### THE PROBLEM
Tell how many lines in the records contain the word "point"; the number alone is the answer.

MATERIAL PROVIDED: Begin

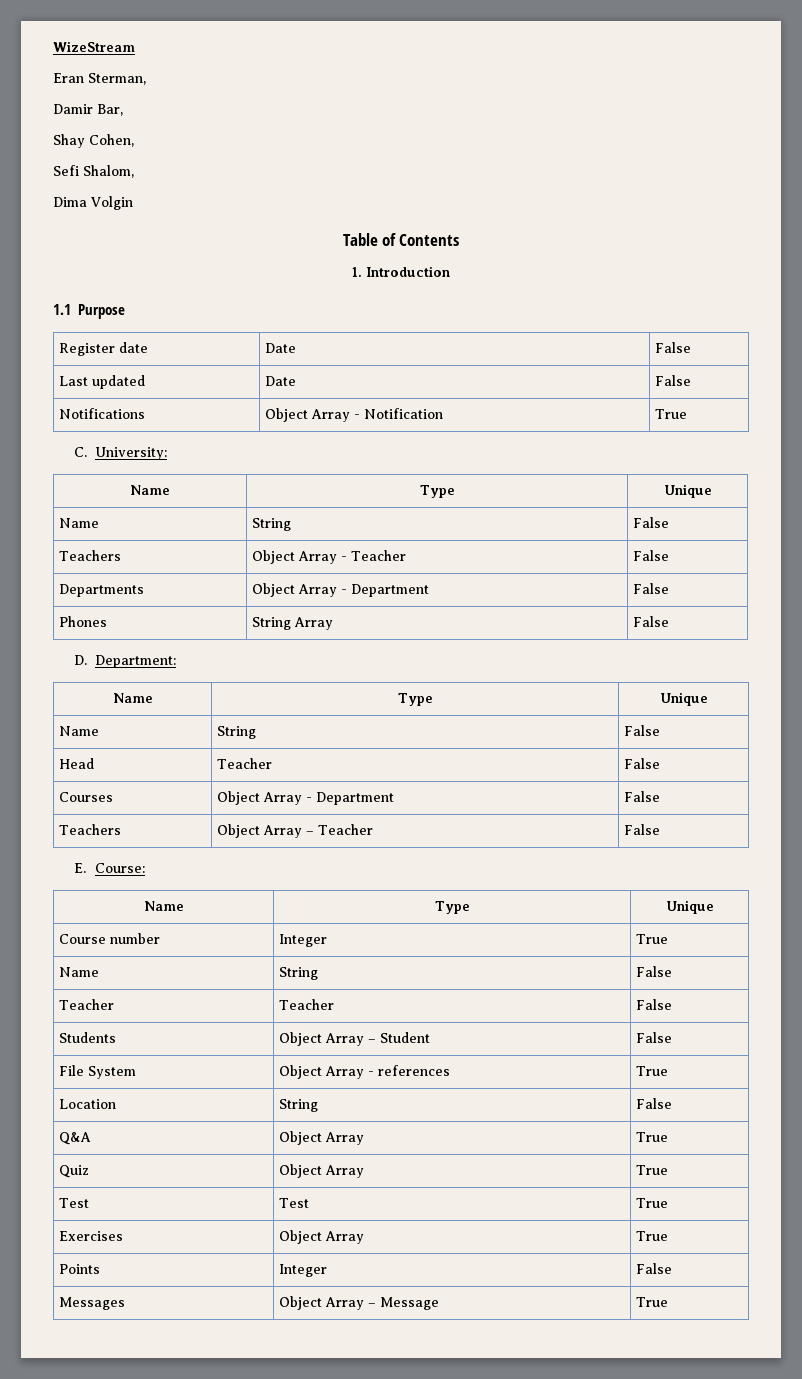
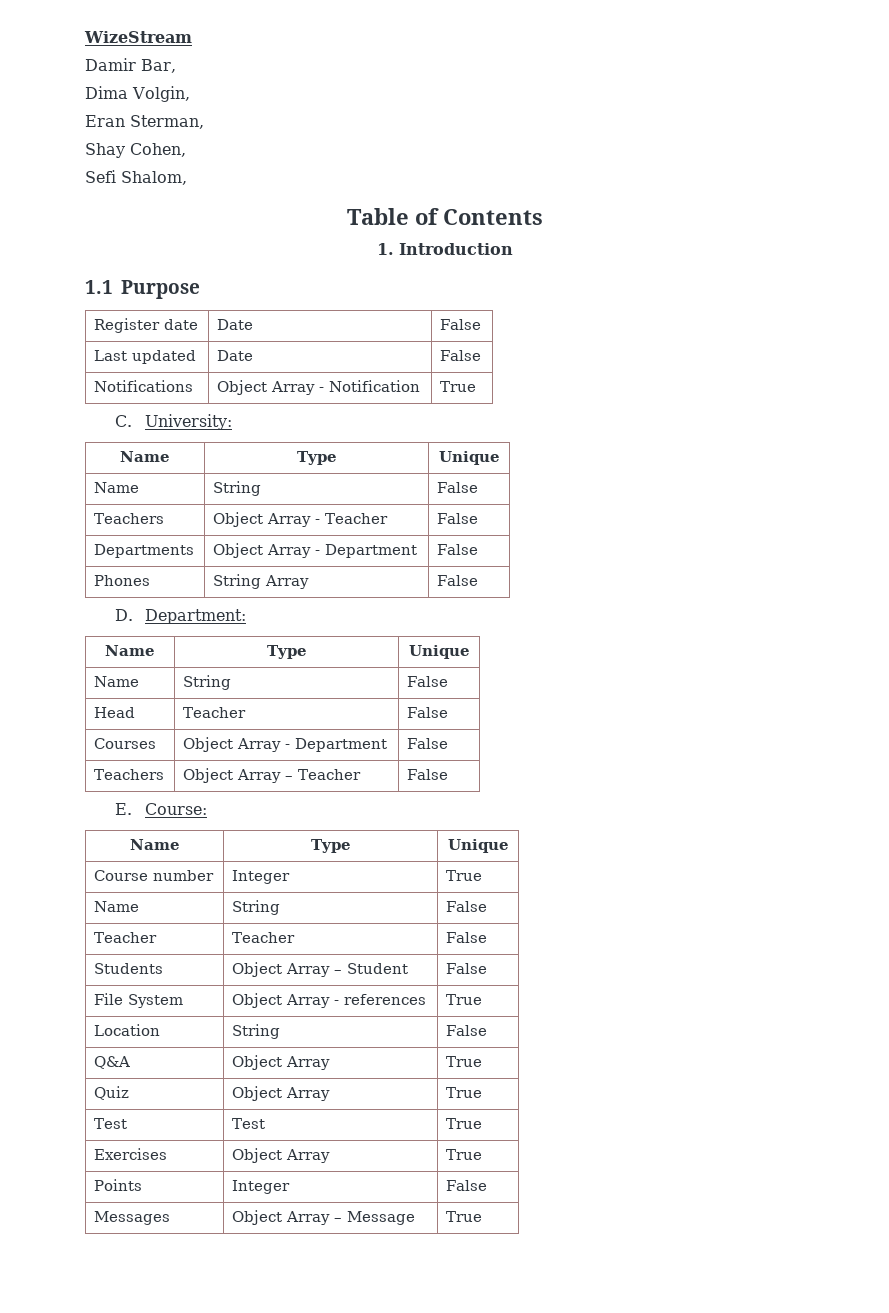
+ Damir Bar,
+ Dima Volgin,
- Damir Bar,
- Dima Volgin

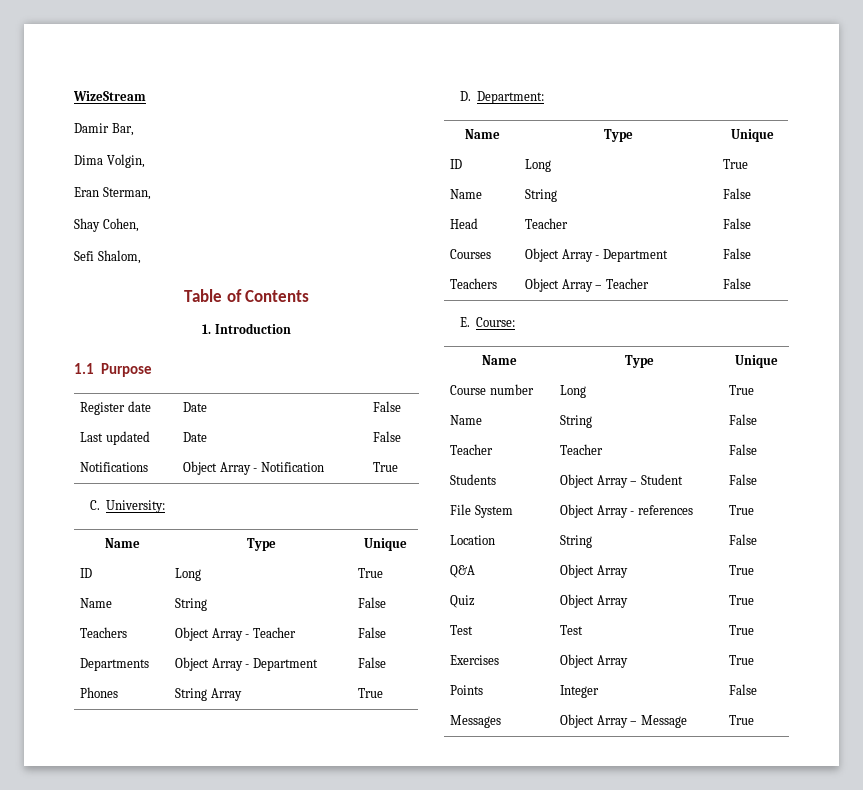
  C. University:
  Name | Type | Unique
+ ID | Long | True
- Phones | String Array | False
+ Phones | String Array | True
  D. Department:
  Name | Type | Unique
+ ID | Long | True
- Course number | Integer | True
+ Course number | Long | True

MATERIAL PROVIDED: End
MATERIAL PROVIDED: Begin

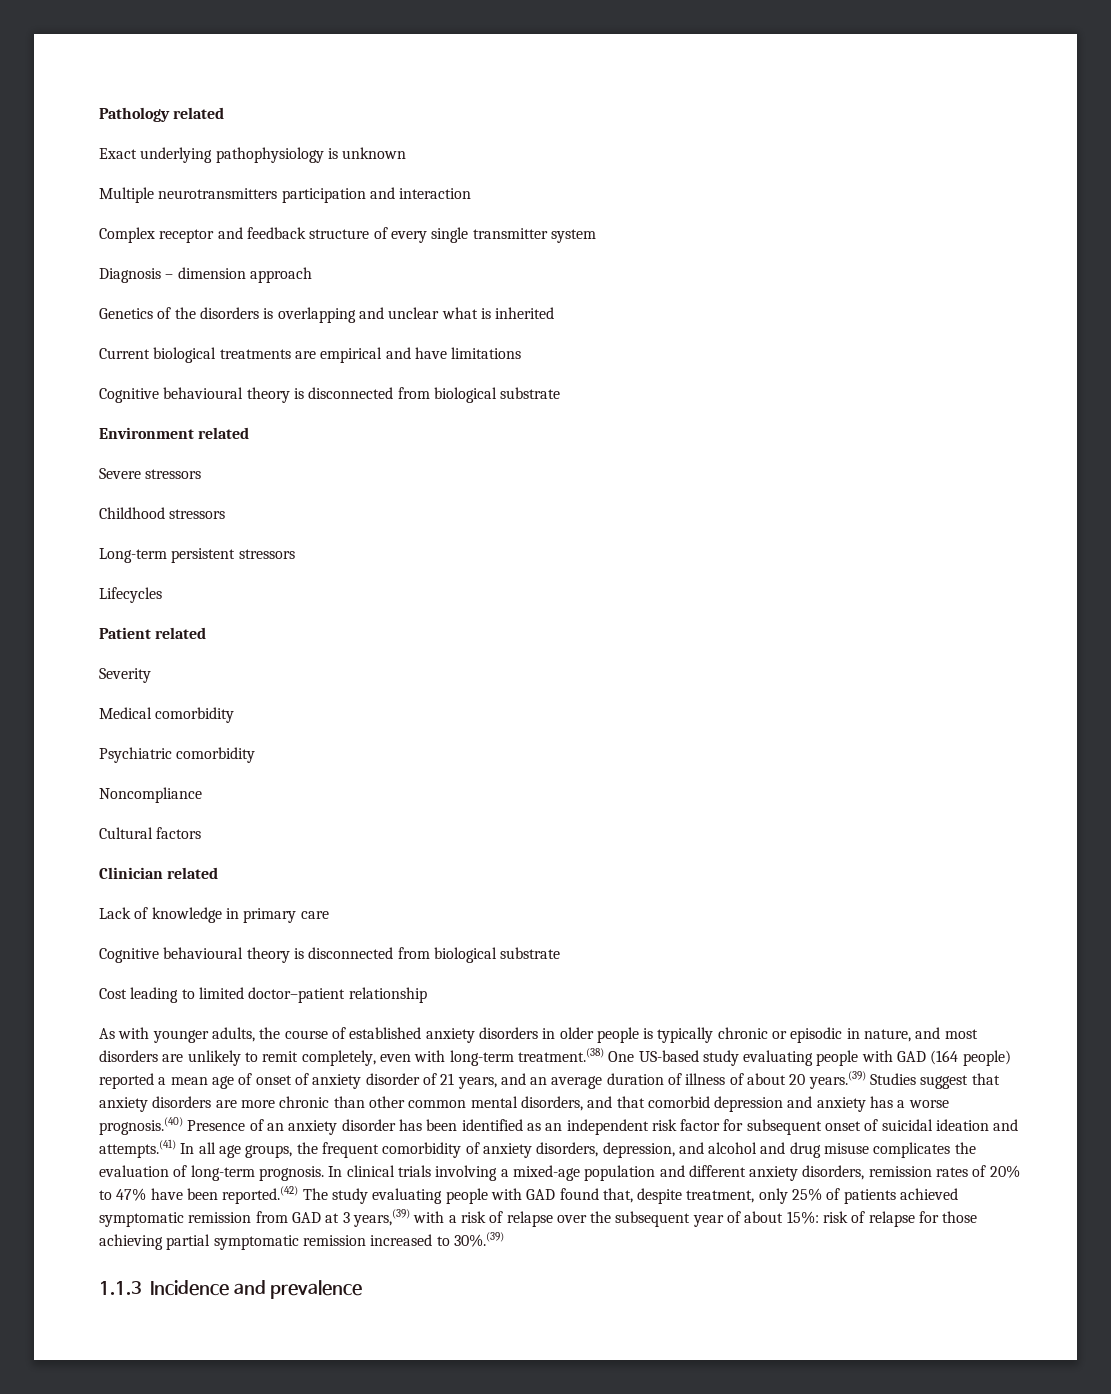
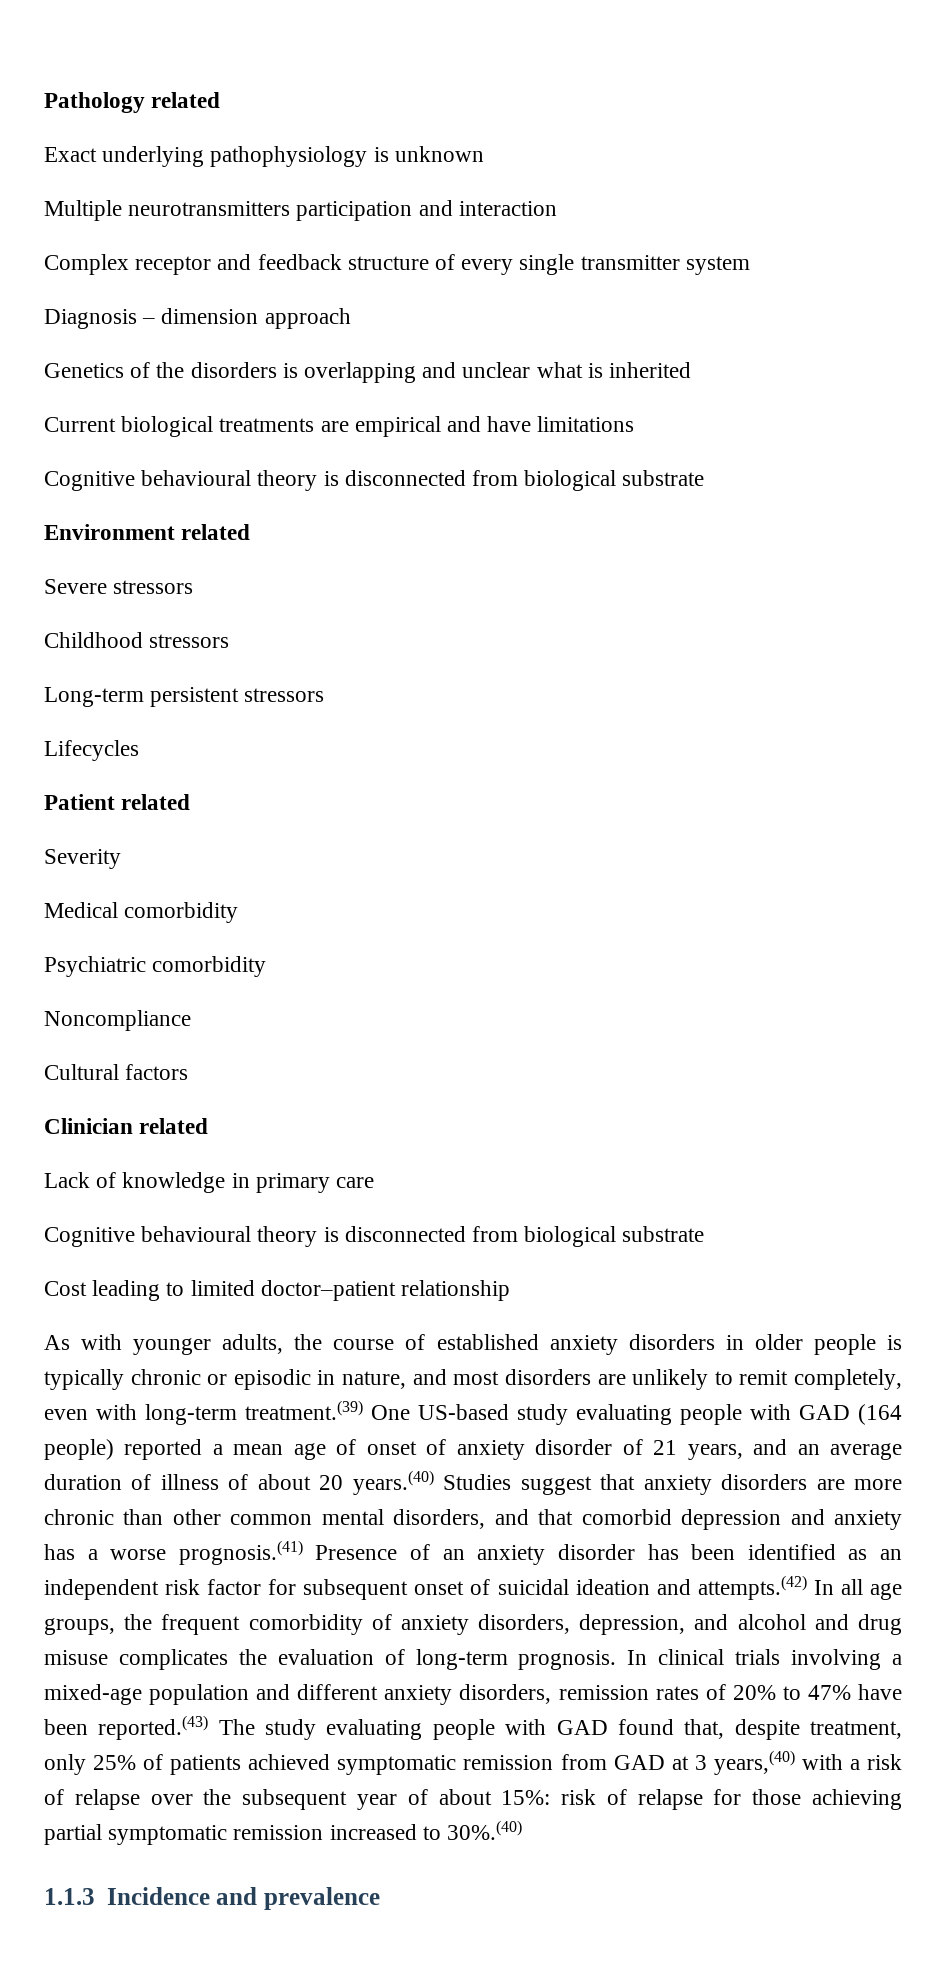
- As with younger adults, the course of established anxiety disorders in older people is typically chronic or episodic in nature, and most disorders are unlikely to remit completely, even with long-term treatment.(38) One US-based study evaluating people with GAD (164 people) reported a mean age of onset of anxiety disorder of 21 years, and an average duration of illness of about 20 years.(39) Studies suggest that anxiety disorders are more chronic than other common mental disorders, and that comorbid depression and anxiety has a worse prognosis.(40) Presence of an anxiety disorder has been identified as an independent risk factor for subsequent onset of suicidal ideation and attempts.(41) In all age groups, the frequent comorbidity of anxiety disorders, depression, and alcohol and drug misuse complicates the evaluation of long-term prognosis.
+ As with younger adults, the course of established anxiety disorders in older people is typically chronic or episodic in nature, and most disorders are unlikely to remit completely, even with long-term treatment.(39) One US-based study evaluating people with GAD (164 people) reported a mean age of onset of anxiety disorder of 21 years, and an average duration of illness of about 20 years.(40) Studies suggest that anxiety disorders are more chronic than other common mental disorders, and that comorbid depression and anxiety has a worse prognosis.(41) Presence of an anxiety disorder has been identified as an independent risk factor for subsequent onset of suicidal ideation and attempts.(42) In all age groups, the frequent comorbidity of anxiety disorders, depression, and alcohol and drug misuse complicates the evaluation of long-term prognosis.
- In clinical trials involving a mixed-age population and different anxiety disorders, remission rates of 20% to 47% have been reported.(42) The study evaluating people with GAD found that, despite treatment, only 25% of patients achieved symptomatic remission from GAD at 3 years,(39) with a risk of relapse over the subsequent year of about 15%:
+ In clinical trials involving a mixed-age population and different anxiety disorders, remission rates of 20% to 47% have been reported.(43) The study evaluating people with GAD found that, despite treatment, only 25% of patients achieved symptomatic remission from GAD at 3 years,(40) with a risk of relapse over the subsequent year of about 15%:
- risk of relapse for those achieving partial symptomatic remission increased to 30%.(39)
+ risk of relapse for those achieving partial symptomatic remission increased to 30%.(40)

MATERIAL PROVIDED: End
MATERIAL PROVIDED: Begin

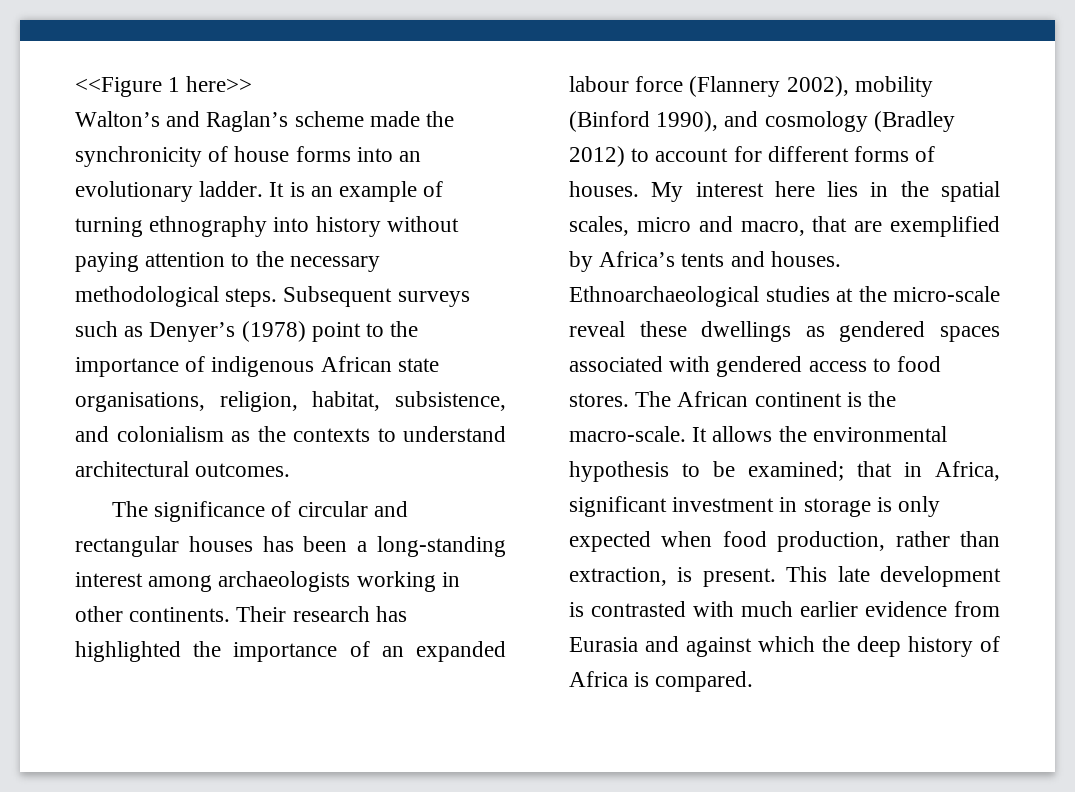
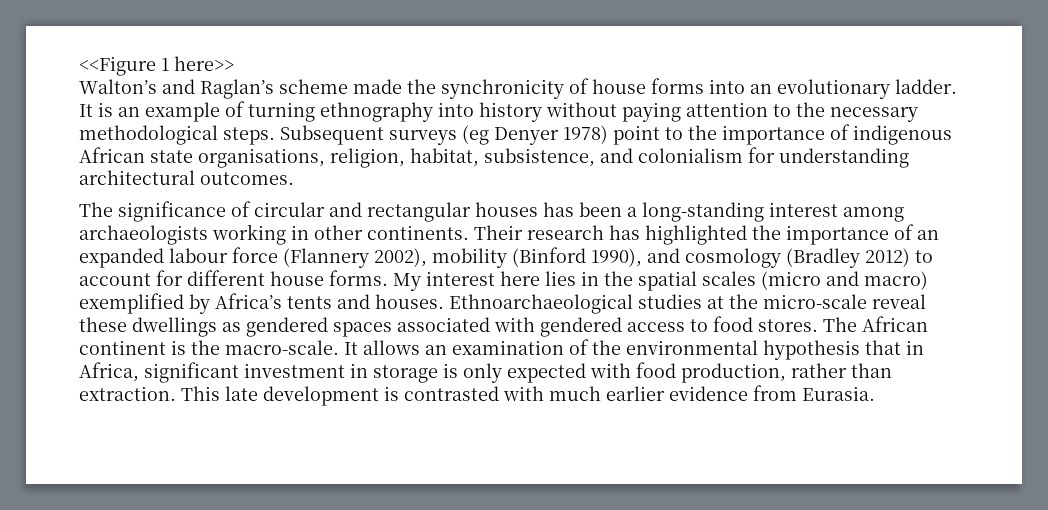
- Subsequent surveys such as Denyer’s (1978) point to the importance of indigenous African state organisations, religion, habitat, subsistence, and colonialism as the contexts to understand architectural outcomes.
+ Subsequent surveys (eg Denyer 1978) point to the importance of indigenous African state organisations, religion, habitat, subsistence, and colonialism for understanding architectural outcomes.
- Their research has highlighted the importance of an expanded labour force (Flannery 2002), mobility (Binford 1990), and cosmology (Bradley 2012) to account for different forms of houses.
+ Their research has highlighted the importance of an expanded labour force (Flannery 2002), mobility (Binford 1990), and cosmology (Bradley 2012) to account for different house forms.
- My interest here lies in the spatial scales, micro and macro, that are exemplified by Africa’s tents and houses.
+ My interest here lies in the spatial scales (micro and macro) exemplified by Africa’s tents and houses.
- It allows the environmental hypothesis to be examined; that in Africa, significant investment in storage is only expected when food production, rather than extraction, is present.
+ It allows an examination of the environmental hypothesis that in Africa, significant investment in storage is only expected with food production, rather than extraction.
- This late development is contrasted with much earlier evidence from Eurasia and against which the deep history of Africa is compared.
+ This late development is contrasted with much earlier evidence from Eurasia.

MATERIAL PROVIDED: End

### RESULT FOR THIS TASK
2